## [Exercise brief]
The answer should be an exact copy of the lines from the line with "- This value is Overriden on Pickup." through the last line of the entries, and no other lines.

## [Supplied entries]
◆ ◆ ◆ ◆

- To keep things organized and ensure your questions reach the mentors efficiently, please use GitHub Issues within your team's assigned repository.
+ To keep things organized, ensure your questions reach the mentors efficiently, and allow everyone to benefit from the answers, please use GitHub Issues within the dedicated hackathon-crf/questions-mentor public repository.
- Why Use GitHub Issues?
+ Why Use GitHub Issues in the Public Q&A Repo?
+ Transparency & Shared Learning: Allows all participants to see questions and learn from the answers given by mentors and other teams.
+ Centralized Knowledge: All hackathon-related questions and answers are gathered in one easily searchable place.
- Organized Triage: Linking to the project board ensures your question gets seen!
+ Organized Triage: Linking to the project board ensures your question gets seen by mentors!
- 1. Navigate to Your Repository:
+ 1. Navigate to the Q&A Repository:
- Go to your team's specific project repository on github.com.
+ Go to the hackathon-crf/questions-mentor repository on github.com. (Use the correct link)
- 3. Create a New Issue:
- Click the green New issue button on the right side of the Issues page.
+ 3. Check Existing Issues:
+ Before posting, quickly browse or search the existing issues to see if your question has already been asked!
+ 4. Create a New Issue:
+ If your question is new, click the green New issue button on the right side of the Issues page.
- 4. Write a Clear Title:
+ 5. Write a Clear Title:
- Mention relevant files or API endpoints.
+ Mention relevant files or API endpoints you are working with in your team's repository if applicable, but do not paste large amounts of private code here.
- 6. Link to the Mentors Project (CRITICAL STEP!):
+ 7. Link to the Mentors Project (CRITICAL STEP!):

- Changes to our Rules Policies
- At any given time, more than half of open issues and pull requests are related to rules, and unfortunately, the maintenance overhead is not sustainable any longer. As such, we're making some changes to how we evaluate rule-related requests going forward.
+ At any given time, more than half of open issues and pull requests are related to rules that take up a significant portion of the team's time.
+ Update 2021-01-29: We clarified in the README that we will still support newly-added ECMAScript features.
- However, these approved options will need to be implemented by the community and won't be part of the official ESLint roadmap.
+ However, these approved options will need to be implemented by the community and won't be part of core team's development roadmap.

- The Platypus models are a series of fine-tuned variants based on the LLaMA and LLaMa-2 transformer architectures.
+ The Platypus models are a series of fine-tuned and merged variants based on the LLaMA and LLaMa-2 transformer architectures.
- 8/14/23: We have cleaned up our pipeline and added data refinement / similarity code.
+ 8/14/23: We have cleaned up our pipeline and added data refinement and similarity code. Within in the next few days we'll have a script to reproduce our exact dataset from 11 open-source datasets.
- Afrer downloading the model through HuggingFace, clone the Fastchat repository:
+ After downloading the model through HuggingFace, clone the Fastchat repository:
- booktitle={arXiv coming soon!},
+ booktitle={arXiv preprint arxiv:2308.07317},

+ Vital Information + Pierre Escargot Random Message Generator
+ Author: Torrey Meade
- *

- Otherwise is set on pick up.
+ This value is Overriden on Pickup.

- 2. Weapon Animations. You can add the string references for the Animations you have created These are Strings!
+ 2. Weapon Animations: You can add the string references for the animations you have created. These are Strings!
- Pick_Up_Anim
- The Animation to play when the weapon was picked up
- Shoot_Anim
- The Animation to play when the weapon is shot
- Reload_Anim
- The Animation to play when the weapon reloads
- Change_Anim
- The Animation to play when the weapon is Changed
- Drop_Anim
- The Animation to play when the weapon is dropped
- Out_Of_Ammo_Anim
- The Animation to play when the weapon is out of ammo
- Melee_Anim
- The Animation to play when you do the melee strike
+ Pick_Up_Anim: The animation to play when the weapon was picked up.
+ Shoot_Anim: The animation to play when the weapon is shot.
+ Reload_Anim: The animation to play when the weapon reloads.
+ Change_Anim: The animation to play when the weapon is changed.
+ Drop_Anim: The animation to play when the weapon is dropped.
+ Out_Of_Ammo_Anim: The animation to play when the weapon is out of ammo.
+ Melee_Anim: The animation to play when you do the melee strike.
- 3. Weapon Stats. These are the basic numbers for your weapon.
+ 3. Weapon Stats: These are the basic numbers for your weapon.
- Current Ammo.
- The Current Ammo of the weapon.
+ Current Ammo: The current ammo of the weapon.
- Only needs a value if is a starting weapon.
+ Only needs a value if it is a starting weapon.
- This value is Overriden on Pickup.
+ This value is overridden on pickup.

◆ ◆ ◆ ◆

## [Output of the exercise]
- This value is Overriden on Pickup.
+ This value is overridden on pickup.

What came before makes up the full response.